» WHAT IS REQUIRED: Search the material for the word "đóng" and report each line where it turns up.

» MATERIAL PROVIDED:
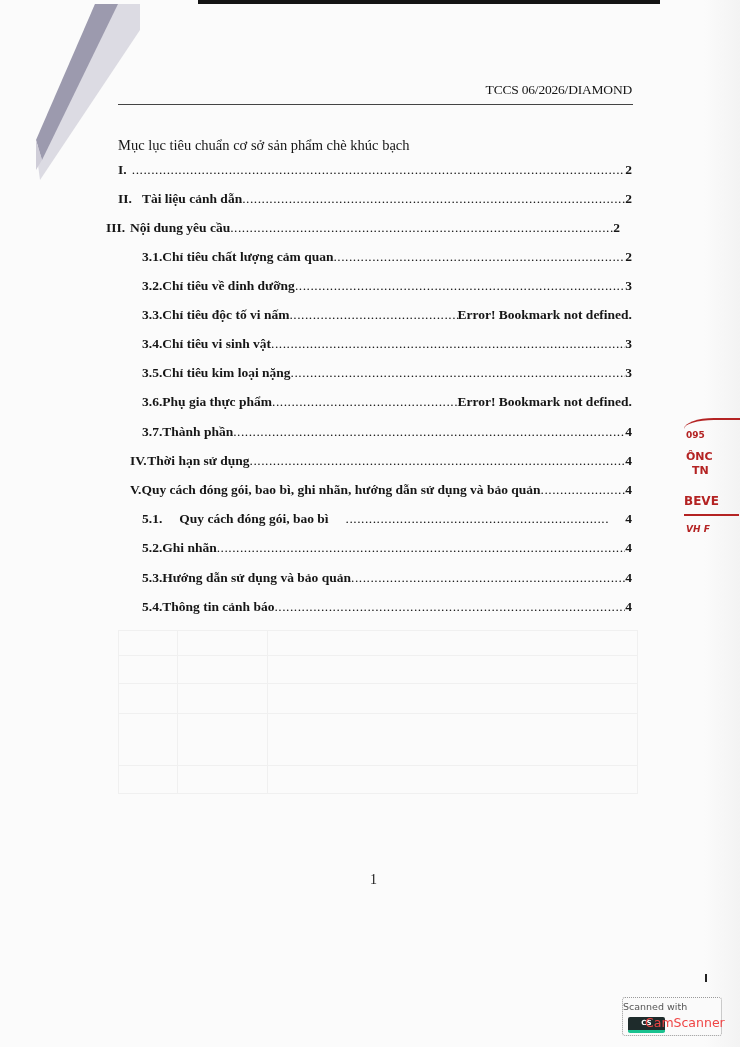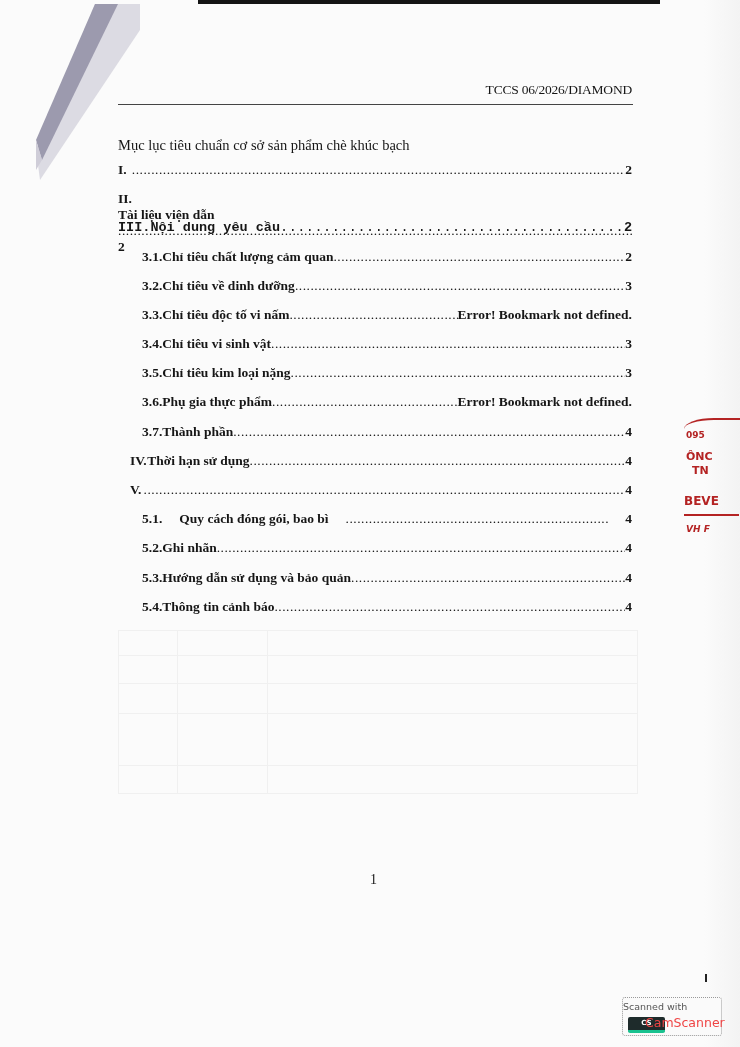--- a/index.html
+++ b/index.html
@@ -44,27 +44,27 @@
 <div class="header-rule"></div>
 
 <div class="toc-title">Mục lục tiêu chuẩn cơ sở sản phẩm chè khúc bạch</div>
 
 <div id="toc">
   <div class="toc-row" style="left:118px;top:162px;width:514px;">
     <span class="num" style="width:22px;">I.</span>
     <span class="dots"></span>
     <span class="page">2</span>
   </div>
-  <div class="toc-row" style="left:118px;top:191px;width:514px;flex-direction:column;">
+  <div class="toc-row" style="left:118px;top:191px;width:514px;">
     <span class="num" style="width:49px;">II.</span>
-    <span class="label">Tài liệu viện dẫn</span>
+    <span class="label">Tài liệu cảnh dẫn</span>
     <span class="dots"></span>
     <span class="page">2</span>
   </div>
-  <div class="toc-row" style="left:118px;top:220px;width:514px;font-family:Liberation Mono, monospace;">
+  <div class="toc-row" style="left:106px;top:220px;width:514px;">
     <span class="num" style="width:49px;">III.</span>
     <span class="label">Nội dung yêu cầu</span>
     <span class="dots"></span>
     <span class="page">2</span>
   </div>
   <div class="toc-row" style="left:142px;top:249px;width:490px;">
     <span class="num" style="width:36px;">3.1.</span>
     <span class="label">Chỉ tiêu chất lượng cảm quan</span>
     <span class="dots"></span>
     <span class="page">2</span>
@@ -106,20 +106,21 @@
     <span class="page">4</span>
   </div>
   <div class="toc-row" style="left:130px;top:453px;width:502px;">
     <span class="num" style="width:36px;">IV.</span>
     <span class="label">Thời hạn sử dụng</span>
     <span class="dots"></span>
     <span class="page">4</span>
   </div>
   <div class="toc-row" style="left:130px;top:482px;width:502px;">
     <span class="num" style="width:22px;">V.</span>
+    <span class="label">Quy cách đóng gói, bao bì, ghi nhãn, hướng dẫn sử dụng và bảo quản</span>
     <span class="dots"></span>
     <span class="page">4</span>
   </div>
   <div class="toc-row" style="left:142px;top:511px;width:490px;gap:17px;">
     <span class="num" style="width:36px;">5.1.</span>
     <span class="label">Quy cách đóng gói, bao bì</span>
     <span class="dots"></span>
     <span class="page">4</span>
   </div>
   <div class="toc-row" style="left:142px;top:540px;width:490px;">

» REPLY TO THE TASK:
+    <span class="label">Quy cách đóng gói, bao bì, ghi nhãn, hướng dẫn sử dụng và bảo quản</span>
     <span class="label">Quy cách đóng gói, bao bì</span>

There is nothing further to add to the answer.